Fakta kedua yang tak kalah pentingnya yakni saja jabatannya sebagai sebagai bagian integral Booz Allen Hamilton, konsultan strategis asal Amerika Serikat. "Fakta ketiga yang terpenting adalah, jabatannya yang dia pegang hingga kini, sebagai Presiden Direktur PT Shell Indonesia," imbuh peneliti GFI lainnya, Ferdiansyah Ali.

Berdasarkan informasi yang dihimpun tim Riset GFI, Darwin Silalahi merupakan calon menteri ESDM. Namun jika skenario ini gagal, maka Darwin langsung diplot untuk duduk sebagai direktur utama Pertamina yang dijagokan oleh Letjen (Purn) Luhut Panjaitan, Tanri Abeng hingga jaringan Halim Kalla.

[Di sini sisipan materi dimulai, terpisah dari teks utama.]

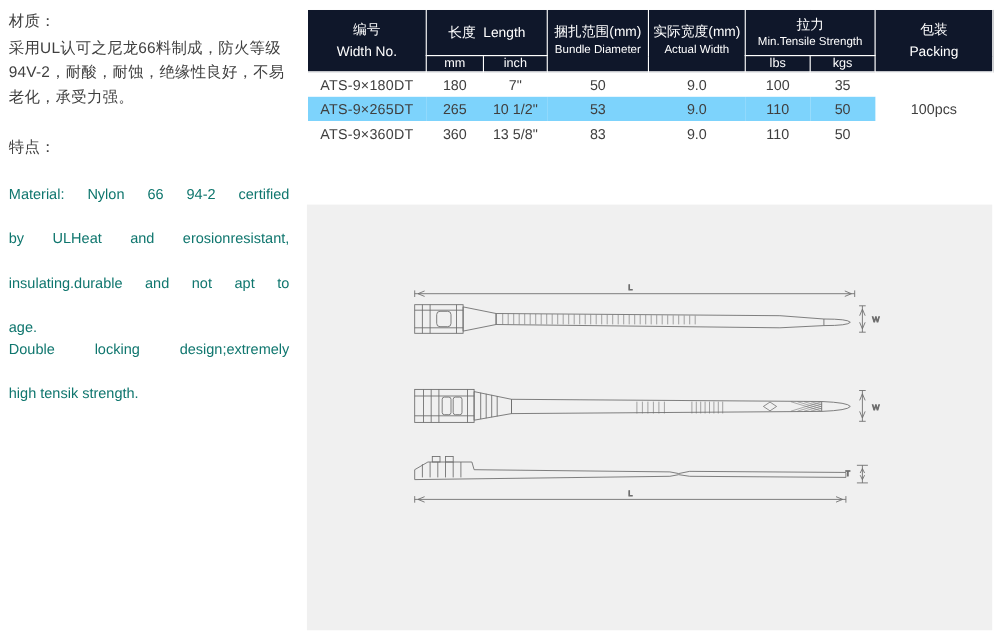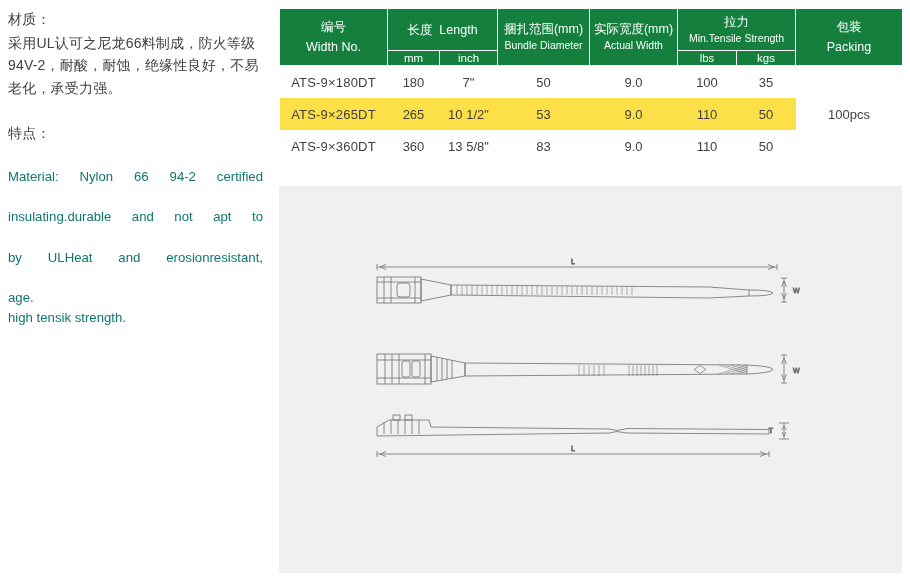--- a/index.html
+++ b/index.html
@@ -70,7 +70,7 @@
     table-layout: fixed;
   }
   table.spec thead td, table.spec thead th {
-    background: #15803d;
+    background: #0f172a;
     color: #ffffff;
     font-weight: normal;
     text-align: center;

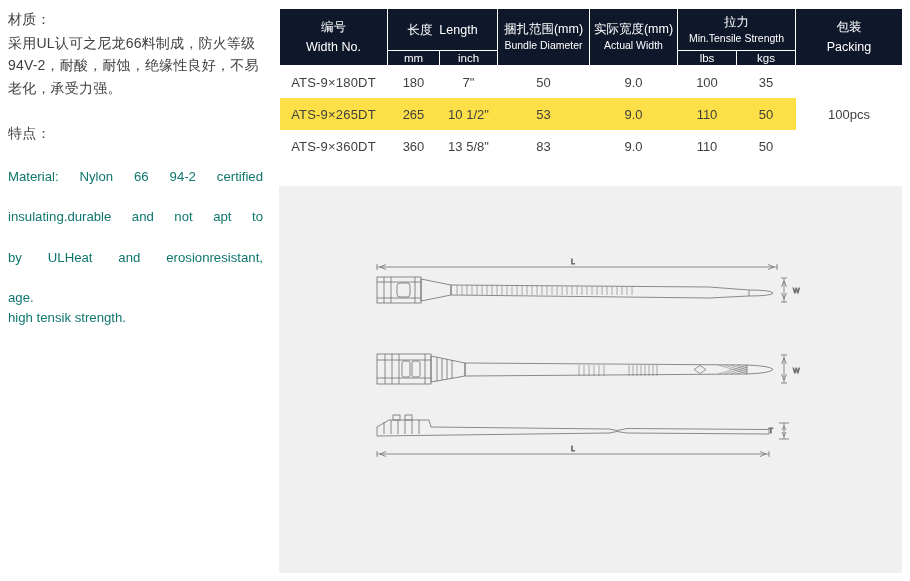--- a/index.html
+++ b/index.html
@@ -99,7 +99,7 @@
     text-align: center;
     font-size: 13px;
     color: #3f3f3f;
-    height: 32px;
+    height: 22px;
     border: none;
     padding: 0;
   }

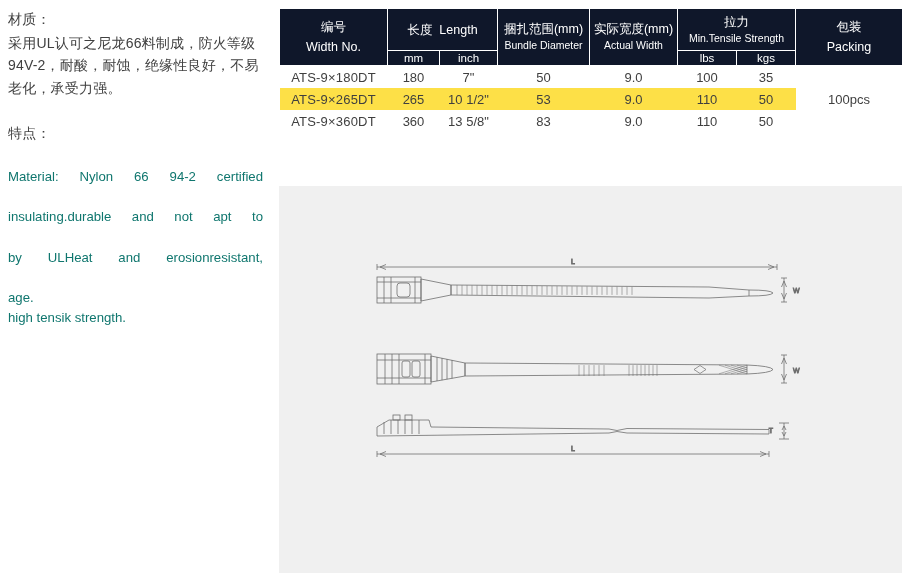--- a/index.html
+++ b/index.html
@@ -104,7 +104,7 @@
     padding: 0;
   }
   tbody tr.alt td {
-    background: #fde047;
+    background: #7dd3fc;
   }
   td.item {
     font-size: 13px;

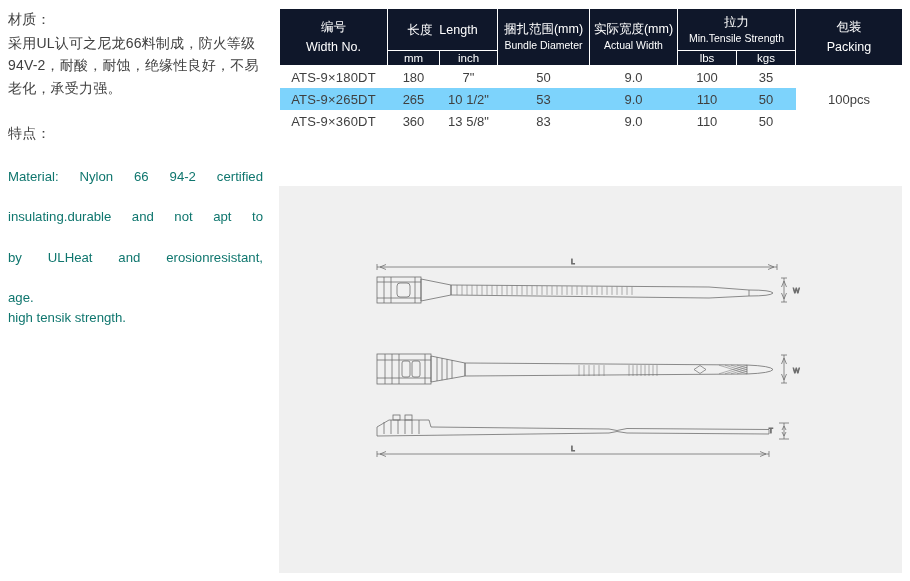--- a/index.html
+++ b/index.html
@@ -153,8 +153,8 @@
 
   <div class="en-block">
     <div class="en-line en-just">Material: Nylon 66 94-2 certified</div>
+    <div class="en-line en-just">by ULHeat and erosionresistant,</div>
     <div class="en-line en-just">insulating.durable and not apt to</div>
-    <div class="en-line en-just">by ULHeat and erosionresistant,</div>
     <div class="en-line">age.</div>
     <div class="en-line">high tensik strength.</div>
   </div>

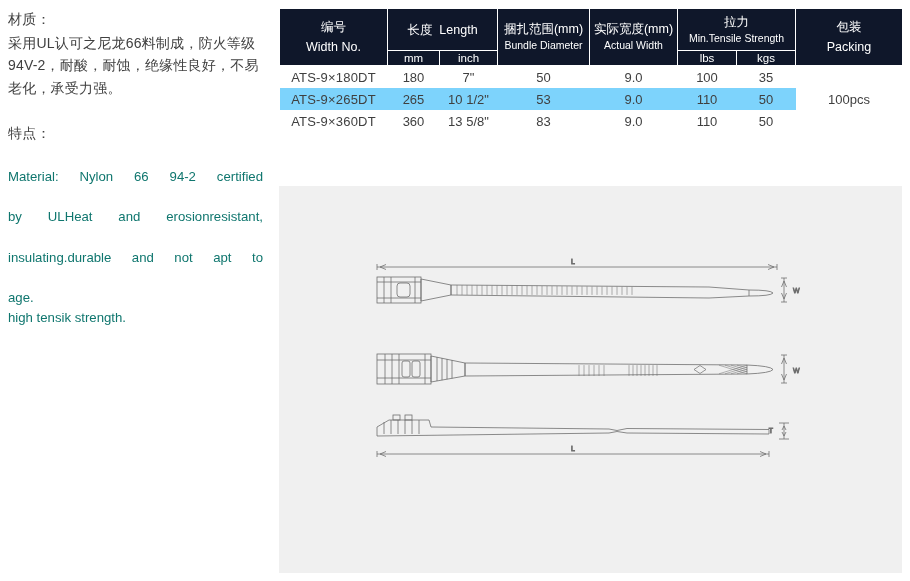--- a/index.html
+++ b/index.html
@@ -156,6 +156,7 @@
     <div class="en-line en-just">by ULHeat and erosionresistant,</div>
     <div class="en-line en-just">insulating.durable and not apt to</div>
     <div class="en-line">age.</div>
+    <div class="en-line en-just">Double locking design;extremely</div>
     <div class="en-line">high tensik strength.</div>
   </div>
 </div>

"Tidak bisa dipungkiri, jaringan ini sudah terbukti moncer ketika Shell dengan nahkoda Darwin Silalahi ini, menyapu bersih project pengadaan BBM solar untuk dua PLTGU milik PLN pada April 2008, senilai Rp 18,4 triliun, menggantikan Pertamina sebagai pemasok utama BBM kepada PLN," ungkap Ferdiansyah.

Posisi Darwin Silalahi adalah CEO PT Shell Indonesia sejak 2007 hingga sekarang, sejatinya bukan merupakan 'success story' pribadinya, melainkan puncak kisah sukses korporasi minyak dan Multi National Corporate (MNC) yang berada dalam jaringan the 'Seven Sister' sebagai upaya mengkader agen-agen lokalnya di Indonesia secara sistematis dan terencana.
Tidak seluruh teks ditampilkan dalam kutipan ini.